The negative outlook follows recent fallout from an ongoing inquiry by the NSW Independent Liquor & Gaming Authority into Crown’s suitability to hold a casino license for soon to open Crown Sydney, and the news that two more regulatory inquiries have been opened in Victoria, home of flagship property Crown Melbourne.

Crown has promised substantial changes to its board after shareholders made their dissatisfaction known at the company’s Annual General Meeting last week.

In a Monday note, Fitch pointed to “weaknesses in Crown’s governance structure that were revealed during an inquiry in New South Wales, as well as the risks to Crown’s operations and financial profile from potential outcomes of the various inquiries, which could include fines, changes in operating conditions and regulations, or changes to or loss of licences.”

The agency has maintained Crown’s Long-Term Issuer Default Rating (IDR) at BBB but said it would also consider a downgrade “should the regulators impose onerous regulatory conditions or fines or penalties that have a significant impact on the company’s business or financial profile.

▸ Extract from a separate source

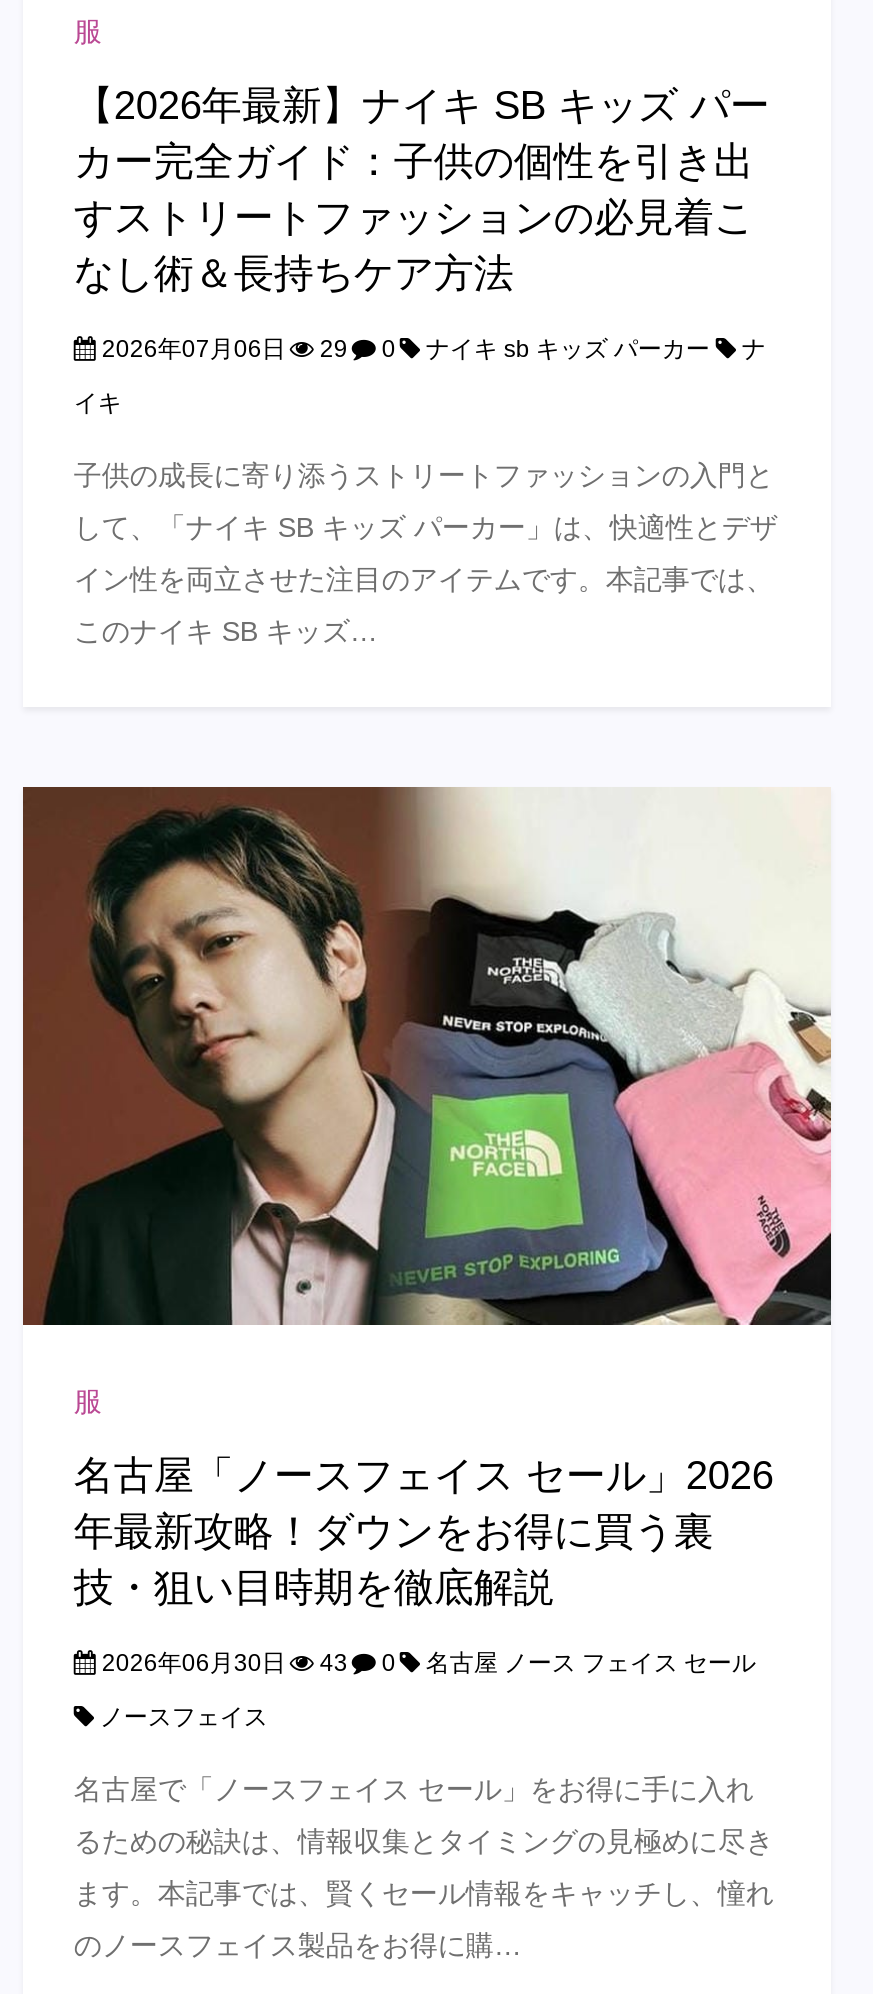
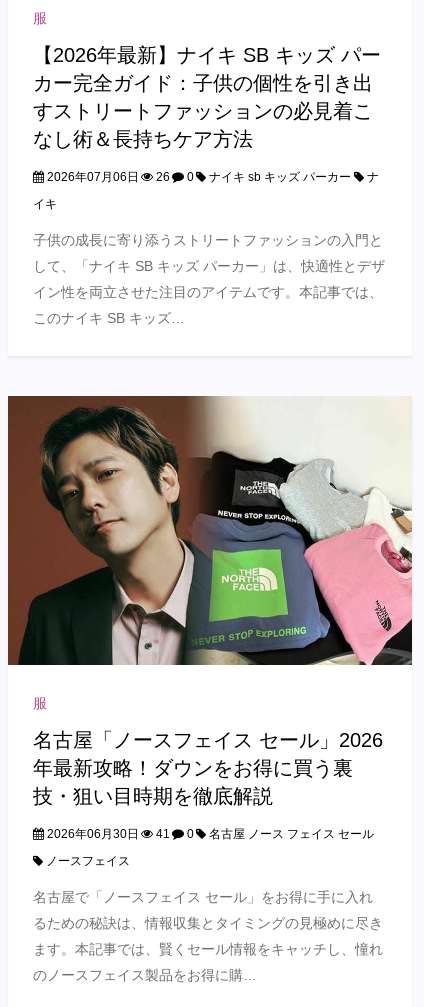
- 2026年07月06日 29 0 ナイキ sb キッズ パーカー ナ
+ 2026年07月06日 26 0 ナイキ sb キッズ パーカー ナ

- 2026年06月30日 43 0 名古屋 ノース フェイス セール
+ 2026年06月30日 41 0 名古屋 ノース フェイス セール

“Under our base case,” Fitch proposed, “Crown would be able to absorb around AU$800 million in fines and penalties such that its financial profile remained consistent with its rating. If this were to materialise, it would be among the largest fines imposed on a corporate in Australia.

“Alternatively, the most severe regulatory action would be loss of licence. We believe there is low probability of this event, and hence have captured the risks under the Negative Outlook.”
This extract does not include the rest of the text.